The iris controls the size of the pupil and so controls how much light gets into the eye. In bright light the circular muscles in the iris contract, this makes the pupil smaller and allows less light into the eye. In dim light the radial muscles contract, this makes the pupil larger and allows more light into the eye.

The lens changes shape to allow the eye to focus on things at various distances. The shape of the lens is changed by the action of the ciliary muscles. The ciliary muscles form a circle that is attached to the lens by the suspensory ligaments. To focus on distant objects the ciliary muscles relax which pulls the suspensory ligaments tight and makes the lens thinner. To focus on nearby objects the ciliary muscles contract which allows the suspensory ligaments to relax so that the lens forms a more spherical shape.

The retina contains cells that are sensitive to light. These cells are called rods and cones.

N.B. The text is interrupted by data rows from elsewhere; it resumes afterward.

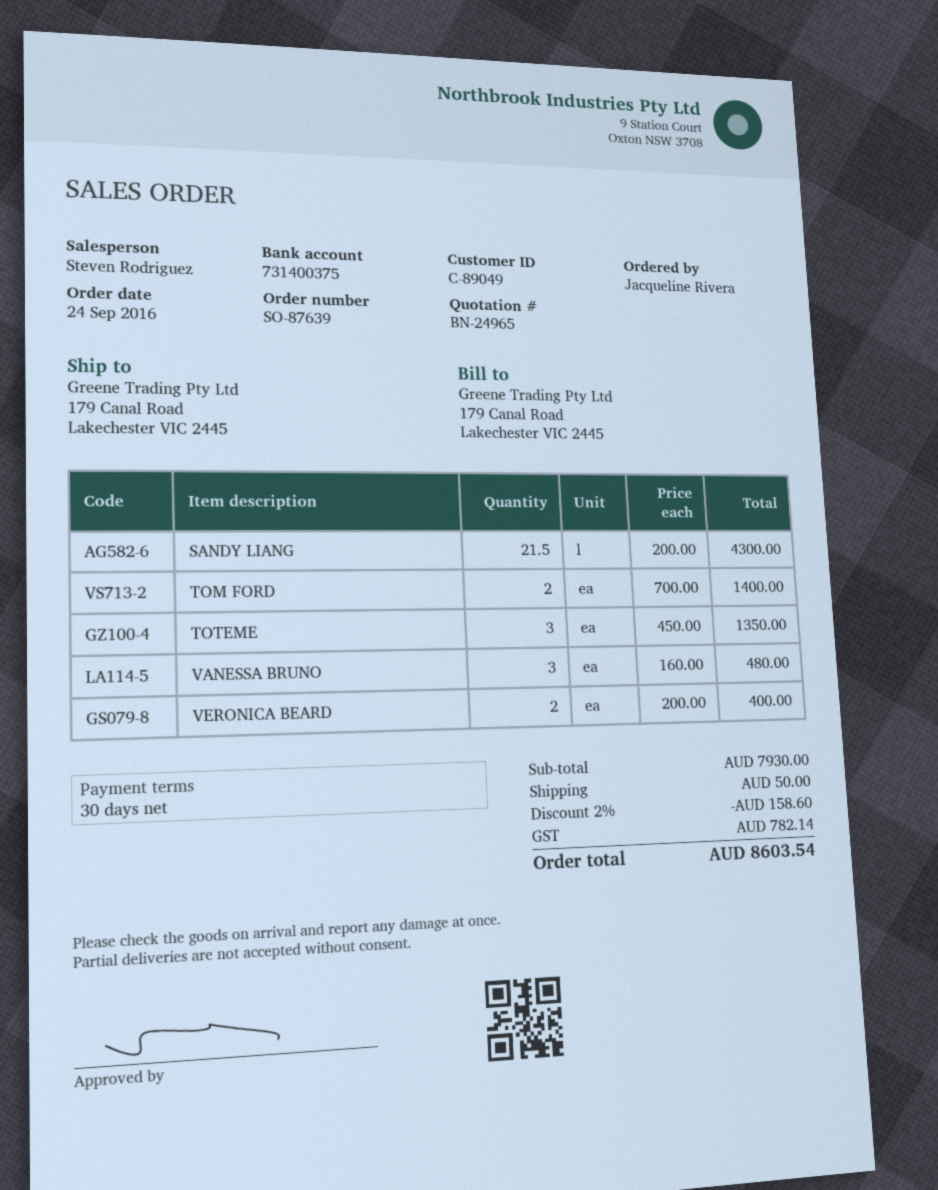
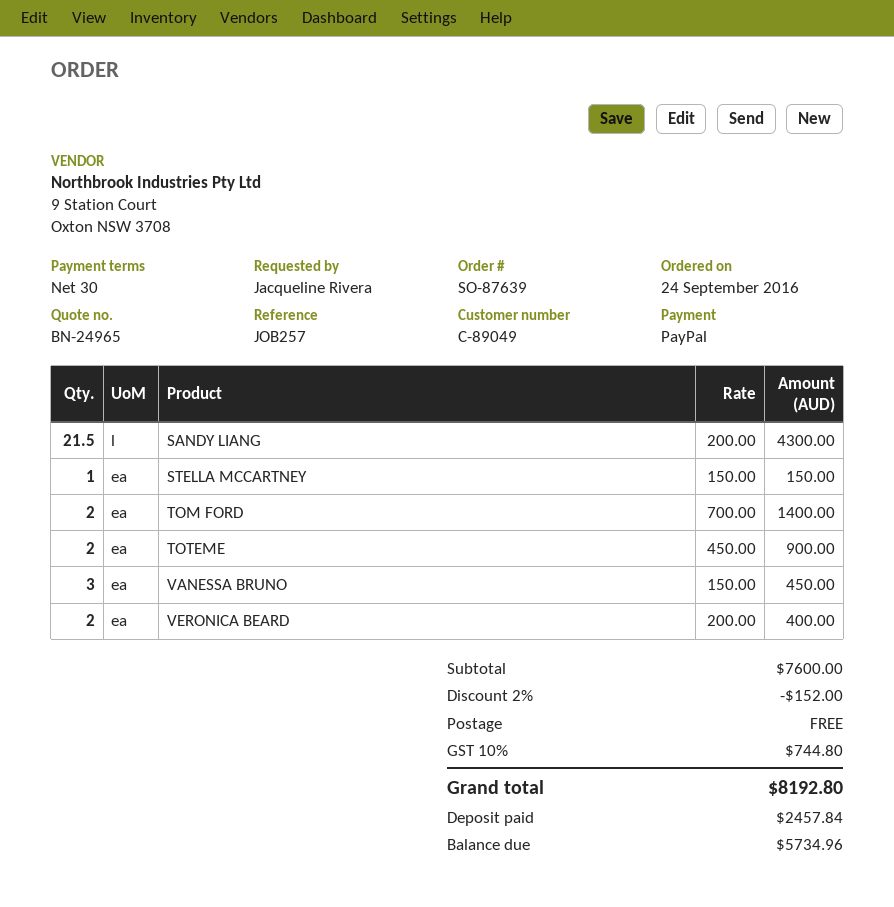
TOTEME: 3 x 450.00 = 1350.00 -> 2 x 450.00 = 900.00
VANESSA BRUNO: 3 x 160.00 = 480.00 -> 3 x 150.00 = 450.00
STELLA MCCARTNEY: none -> 1 x 150.00 = 150.00
subtotal: 7930.00 -> 7600.00
discount: 2% = 158.60 -> 2% = 152.00
shipping: 50.00 -> 0.00
tax: 782.14 -> 744.80
total: 8603.54 -> 8192.80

The rods are more sensitive than the cones but do not provide any colour information. In dim light our view of the world is largely provided by rods and appears as a black and white image.

There are three types of cone and these are each sensitive to different colours of light. The cones are especially densely packed in the part of the retina called the fovea; this dense packing means that the fovea is most sensitive to fine detail in the image.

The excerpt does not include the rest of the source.